I am uncertain about how I feel. The medical professions thus far appear blase with the discharging cardiologist telling Rob he can go back to work in a couple of weeks (a “couple” means “two” where I come from). He handed Rob a recipe of prescriptions – some of which make zero sense. They want him to take medication for lowering cholesterol even though his levels are fine and in spite of the very serious side effects of statins and the recent studies that show there is no link between high cholesterol (which Rob doesn’t have, or did I mention that) and heart disease.
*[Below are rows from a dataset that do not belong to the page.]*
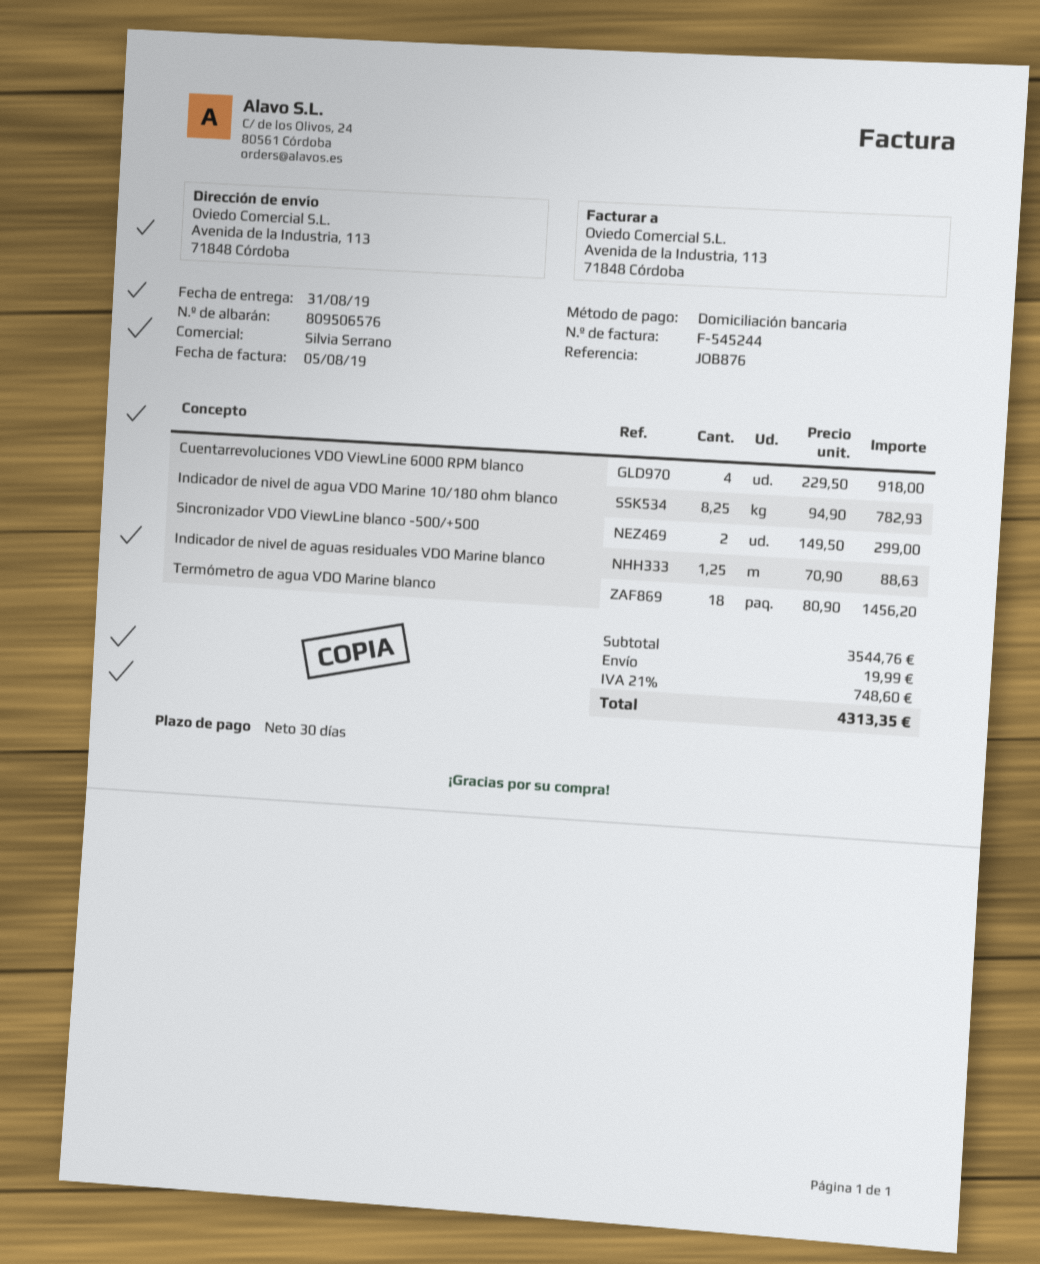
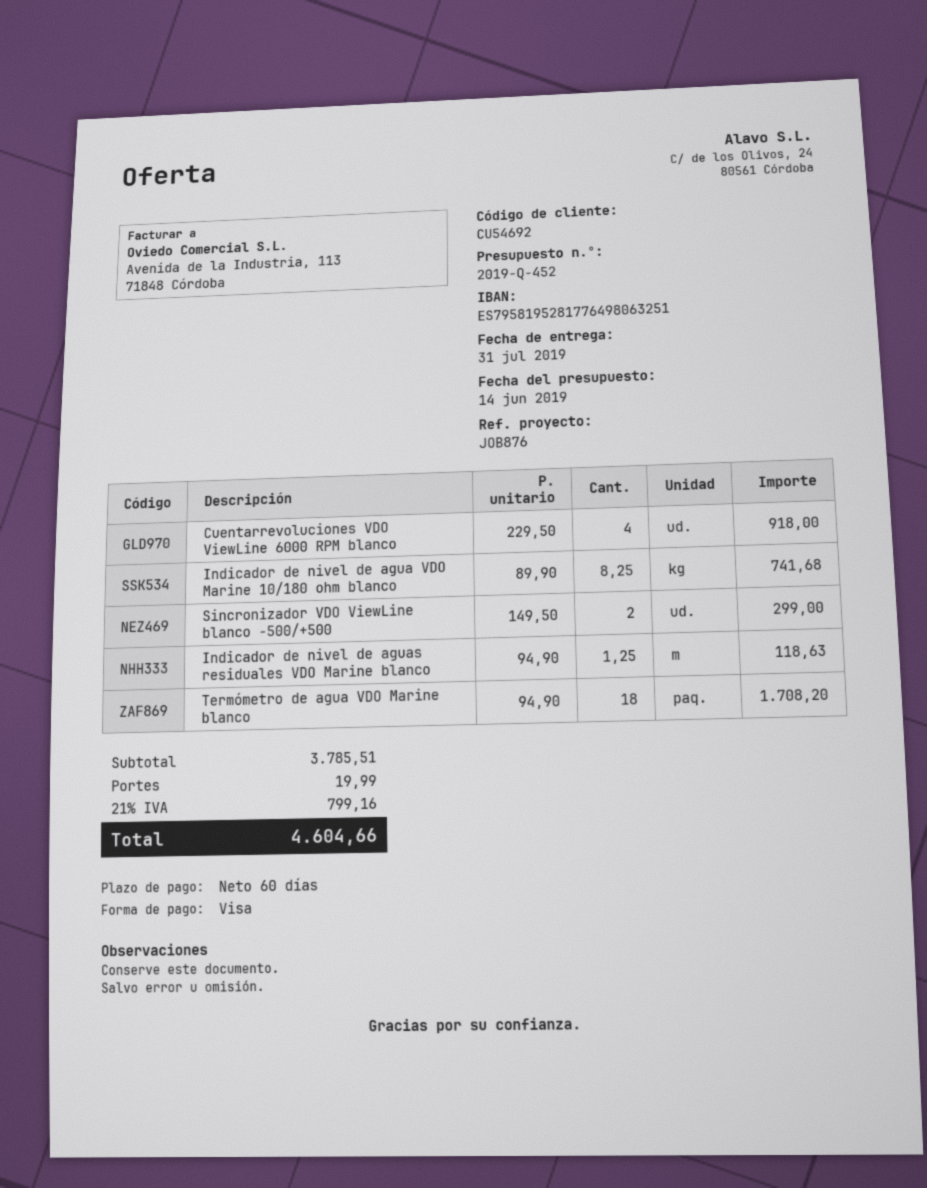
delivery date: 2019-08-31 -> 2019-07-31
payment terms: 30 days -> 60 days
payment method: direct debit -> Visa
Indicador de nivel de agua VDO Marine 10/180 ohm blanco: 8.25 x 94.90 = 782.93 -> 8.25 x 89.90 = 741.68
Indicador de nivel de aguas residuales VDO Marine blanco: 1.25 x 70.90 = 88.63 -> 1.25 x 94.90 = 118.63
Termómetro de agua VDO Marine blanco: 18 x 80.90 = 1456.20 -> 18 x 94.90 = 1708.20
subtotal: 3544.76 -> 3785.51
tax: 21% = 748.60 -> 21% = 799.16
total: 4313.35 -> 4604.66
Apparently in the Alberta medical world, heart attack treatment is one size fits all.

And even Rob is agitating to work from home at least via his computer and the phone because he is in charge of some major projects with multi-million dollar scope and long-range implications for his career.

“When did I become a corp whore,” he asked bemusedly just the night before his heart attack.

But I find myself grappling with need to hurry up and finish things – the reno, writing projects and such. Time being suddenly of the essence again in a way it hasn’t for a few years. That’s probably aftershocks. I have a feeling they may continue in unexpectedly ways and waves for a while.